И все же уходить было бессмысленно – на небо уже опускались сумерки, а найти другой приют до наступления темноты представлялось почти невозможным. Поминутно чихая и ладонью разгоняя клубы пыли в воздухе перед собой, Наташа зашла в спальню, принадлежащую, по-видимому, Литве. Об этом говорило как преобладание в обстановке зеленого цвета, так и обилие на полках фотографий с изображением хозяина. На стене возле окна висел государственный флаг.

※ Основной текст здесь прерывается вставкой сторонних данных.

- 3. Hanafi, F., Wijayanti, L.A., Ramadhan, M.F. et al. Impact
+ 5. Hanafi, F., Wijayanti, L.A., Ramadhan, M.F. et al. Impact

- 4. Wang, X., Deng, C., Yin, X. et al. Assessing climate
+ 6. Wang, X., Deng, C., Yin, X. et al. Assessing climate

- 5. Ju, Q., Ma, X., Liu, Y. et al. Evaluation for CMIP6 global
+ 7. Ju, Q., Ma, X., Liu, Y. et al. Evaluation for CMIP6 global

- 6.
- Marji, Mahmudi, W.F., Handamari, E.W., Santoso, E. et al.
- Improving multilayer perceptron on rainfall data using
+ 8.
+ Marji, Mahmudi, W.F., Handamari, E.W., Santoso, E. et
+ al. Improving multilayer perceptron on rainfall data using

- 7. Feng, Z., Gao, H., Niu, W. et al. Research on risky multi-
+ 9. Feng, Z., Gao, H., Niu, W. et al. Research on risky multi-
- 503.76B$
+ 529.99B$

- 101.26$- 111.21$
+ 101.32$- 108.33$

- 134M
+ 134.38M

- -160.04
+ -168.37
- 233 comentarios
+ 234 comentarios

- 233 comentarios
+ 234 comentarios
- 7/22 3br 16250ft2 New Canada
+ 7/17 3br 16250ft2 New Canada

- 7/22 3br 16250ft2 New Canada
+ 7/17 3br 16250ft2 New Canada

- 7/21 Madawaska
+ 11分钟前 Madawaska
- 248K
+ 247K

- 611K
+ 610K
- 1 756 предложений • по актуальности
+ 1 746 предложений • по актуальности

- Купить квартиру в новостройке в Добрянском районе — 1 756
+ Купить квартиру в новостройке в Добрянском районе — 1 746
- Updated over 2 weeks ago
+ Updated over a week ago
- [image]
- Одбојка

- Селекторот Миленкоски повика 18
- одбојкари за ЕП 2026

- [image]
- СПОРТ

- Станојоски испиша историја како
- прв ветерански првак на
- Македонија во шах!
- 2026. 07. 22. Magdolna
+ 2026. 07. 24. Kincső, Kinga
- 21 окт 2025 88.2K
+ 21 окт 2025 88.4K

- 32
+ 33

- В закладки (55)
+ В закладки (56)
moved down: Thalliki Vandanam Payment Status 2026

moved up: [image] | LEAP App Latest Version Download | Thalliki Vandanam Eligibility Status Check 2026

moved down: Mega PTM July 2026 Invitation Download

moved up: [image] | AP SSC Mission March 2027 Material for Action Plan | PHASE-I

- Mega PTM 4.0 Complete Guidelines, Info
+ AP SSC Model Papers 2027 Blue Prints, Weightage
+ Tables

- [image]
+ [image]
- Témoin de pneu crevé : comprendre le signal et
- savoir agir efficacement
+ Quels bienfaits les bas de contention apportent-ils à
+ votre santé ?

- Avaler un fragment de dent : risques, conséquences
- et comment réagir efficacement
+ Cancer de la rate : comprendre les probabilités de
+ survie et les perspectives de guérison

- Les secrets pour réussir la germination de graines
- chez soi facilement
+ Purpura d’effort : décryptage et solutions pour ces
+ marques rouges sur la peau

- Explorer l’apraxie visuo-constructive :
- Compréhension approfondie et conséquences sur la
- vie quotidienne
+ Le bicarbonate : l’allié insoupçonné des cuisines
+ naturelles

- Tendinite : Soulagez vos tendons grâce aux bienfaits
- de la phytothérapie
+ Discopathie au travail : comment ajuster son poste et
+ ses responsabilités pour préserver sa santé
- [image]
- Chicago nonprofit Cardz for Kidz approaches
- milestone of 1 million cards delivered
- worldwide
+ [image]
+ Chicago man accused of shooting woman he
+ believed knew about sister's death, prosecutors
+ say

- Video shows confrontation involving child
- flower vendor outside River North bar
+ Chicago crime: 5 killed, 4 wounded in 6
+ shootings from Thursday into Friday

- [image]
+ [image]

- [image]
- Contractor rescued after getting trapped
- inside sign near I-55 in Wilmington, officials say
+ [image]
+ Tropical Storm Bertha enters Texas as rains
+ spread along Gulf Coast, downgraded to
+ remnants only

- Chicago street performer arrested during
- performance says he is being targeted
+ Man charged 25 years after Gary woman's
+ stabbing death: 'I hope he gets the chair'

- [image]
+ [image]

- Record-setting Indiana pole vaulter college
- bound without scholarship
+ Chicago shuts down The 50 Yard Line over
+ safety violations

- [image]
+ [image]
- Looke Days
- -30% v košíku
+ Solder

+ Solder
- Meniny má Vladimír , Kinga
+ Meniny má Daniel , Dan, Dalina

Наверное, стоило, повинуясь приличиям, уйти из комнаты, но Беларусь поступила прямо напротив – сделала шаг вперед и притворила за собой дверь. Сердце ее колыхнулось, как всегда в предчувствии чего-то важного.
Она прошлась мимо хрустальной полки, уставленной фотографиями. Скользнула взглядом по рамкам. На одной из них был изображен Литва в военной форме царских времен – все верно, подпись гласила «1914 годъ». На соседней – он же, тоже в форме, на фоне разрушенного Рейхстага, рядом со счастливым Ваней, который как бы невзначай приобнимает своего спутника за плечи. Наташа отвела взгляд, будто увидела что-то непристойное, и тут ей в глаза бросился угол фотографии, выглядывающий из-под массивной вазы рядом с сервантом.
Разом преисполнившись нехороших подозрений, Наташа наклонилась и резким движением, будто вырывала больной зуб, выдернула фото на свободу. Бросила взгляд на помутневшее от времени изображение и обмерла.